**Work instructions**:
Going line by line through the material below, tally those that contain the word "patterns" and give the count by itself.

**Supplied information**:
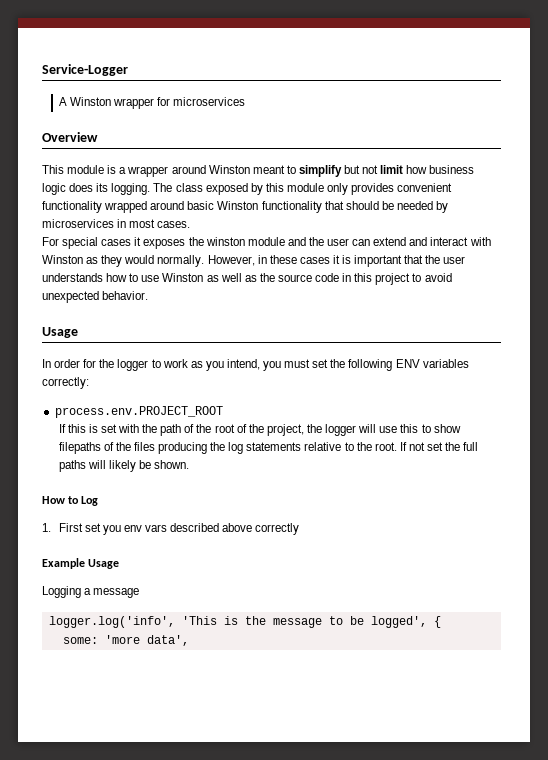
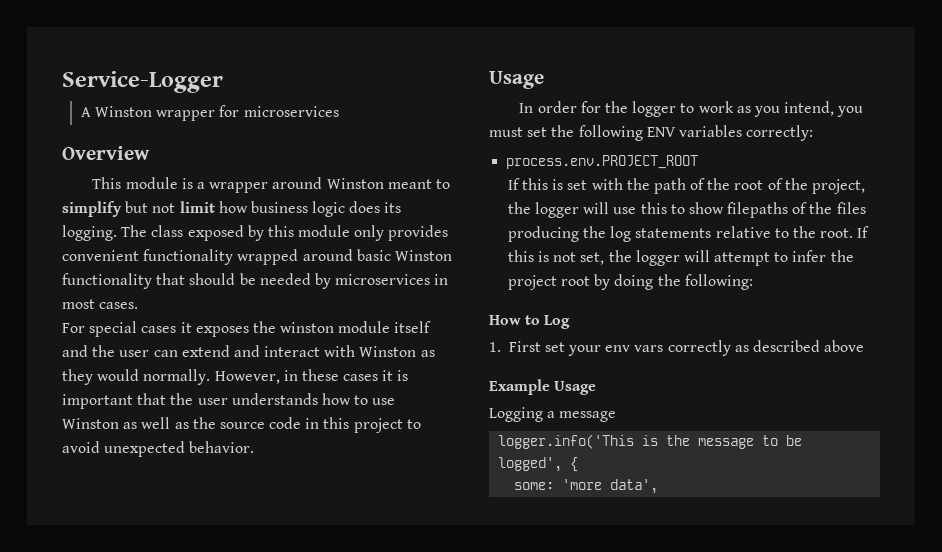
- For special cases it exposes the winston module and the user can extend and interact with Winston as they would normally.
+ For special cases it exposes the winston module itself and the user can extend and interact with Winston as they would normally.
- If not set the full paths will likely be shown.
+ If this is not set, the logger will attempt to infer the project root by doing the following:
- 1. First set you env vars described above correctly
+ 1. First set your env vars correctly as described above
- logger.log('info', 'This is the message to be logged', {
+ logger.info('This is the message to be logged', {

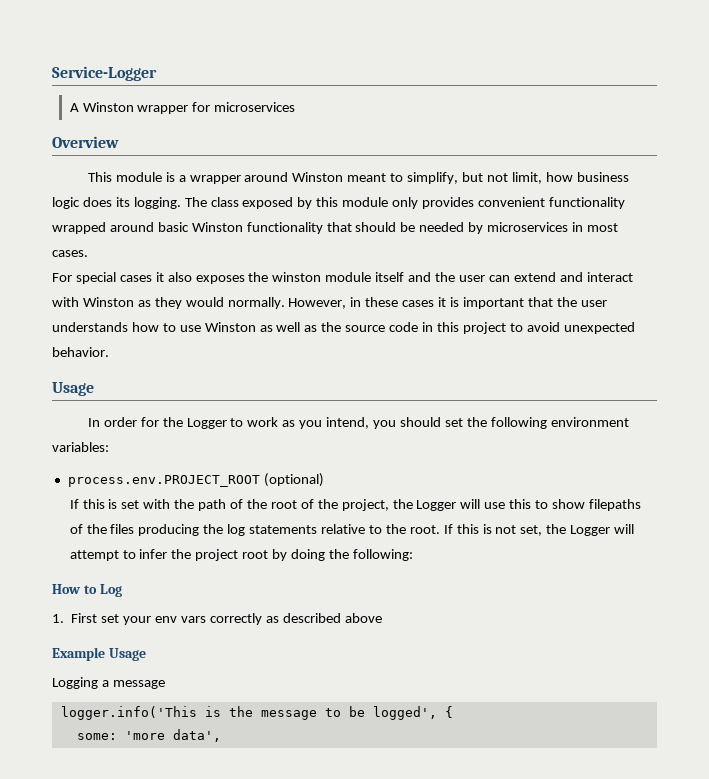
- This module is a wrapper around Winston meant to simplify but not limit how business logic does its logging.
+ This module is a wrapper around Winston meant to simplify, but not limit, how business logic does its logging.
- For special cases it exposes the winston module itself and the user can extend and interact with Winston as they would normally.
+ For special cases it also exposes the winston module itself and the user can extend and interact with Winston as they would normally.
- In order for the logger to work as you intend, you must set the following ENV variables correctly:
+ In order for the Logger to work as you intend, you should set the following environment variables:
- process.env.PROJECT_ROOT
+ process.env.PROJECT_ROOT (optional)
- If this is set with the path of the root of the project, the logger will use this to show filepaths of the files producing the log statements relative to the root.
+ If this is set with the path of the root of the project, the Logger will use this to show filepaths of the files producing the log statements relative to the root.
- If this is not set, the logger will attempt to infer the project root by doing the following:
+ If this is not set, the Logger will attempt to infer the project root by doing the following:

...

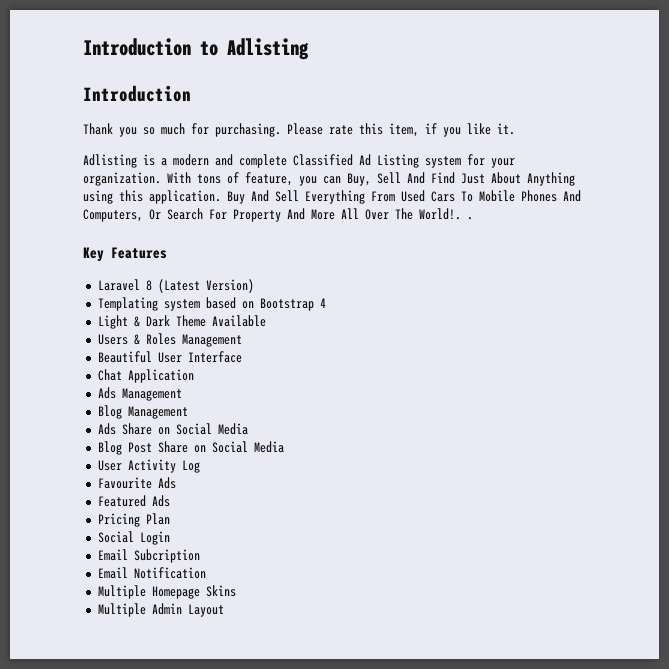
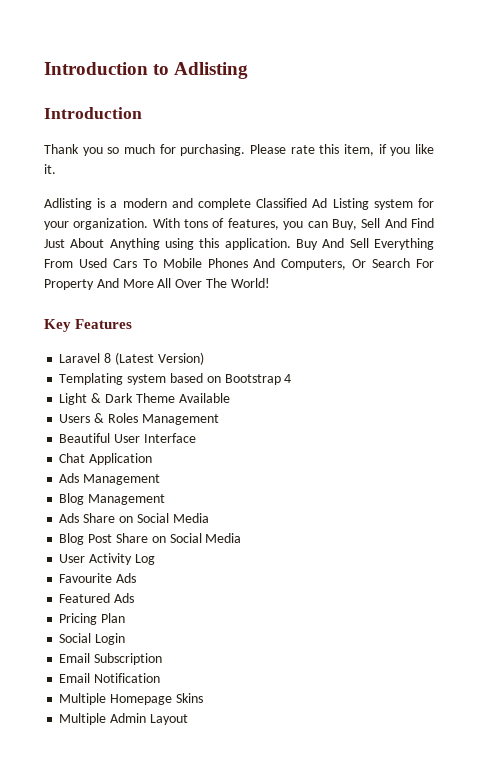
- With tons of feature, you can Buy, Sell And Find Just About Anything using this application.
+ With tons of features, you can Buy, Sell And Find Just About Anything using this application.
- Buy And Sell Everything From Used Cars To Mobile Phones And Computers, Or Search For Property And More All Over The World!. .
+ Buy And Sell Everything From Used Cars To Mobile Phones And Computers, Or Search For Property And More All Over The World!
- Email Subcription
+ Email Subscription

---

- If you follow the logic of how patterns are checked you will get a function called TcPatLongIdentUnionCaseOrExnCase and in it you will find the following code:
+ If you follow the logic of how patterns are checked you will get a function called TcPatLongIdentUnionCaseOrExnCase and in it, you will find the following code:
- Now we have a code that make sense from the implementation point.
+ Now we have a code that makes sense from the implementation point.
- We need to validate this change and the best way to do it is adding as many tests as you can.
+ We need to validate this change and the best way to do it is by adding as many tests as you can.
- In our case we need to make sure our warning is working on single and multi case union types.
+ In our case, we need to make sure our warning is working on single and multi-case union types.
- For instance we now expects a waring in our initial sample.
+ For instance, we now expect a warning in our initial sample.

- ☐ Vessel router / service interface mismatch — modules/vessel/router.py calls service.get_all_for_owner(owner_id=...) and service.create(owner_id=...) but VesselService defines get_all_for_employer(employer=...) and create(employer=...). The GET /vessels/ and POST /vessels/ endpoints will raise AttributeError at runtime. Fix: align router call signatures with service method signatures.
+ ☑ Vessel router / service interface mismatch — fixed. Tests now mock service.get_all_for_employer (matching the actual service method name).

**Output below**:
2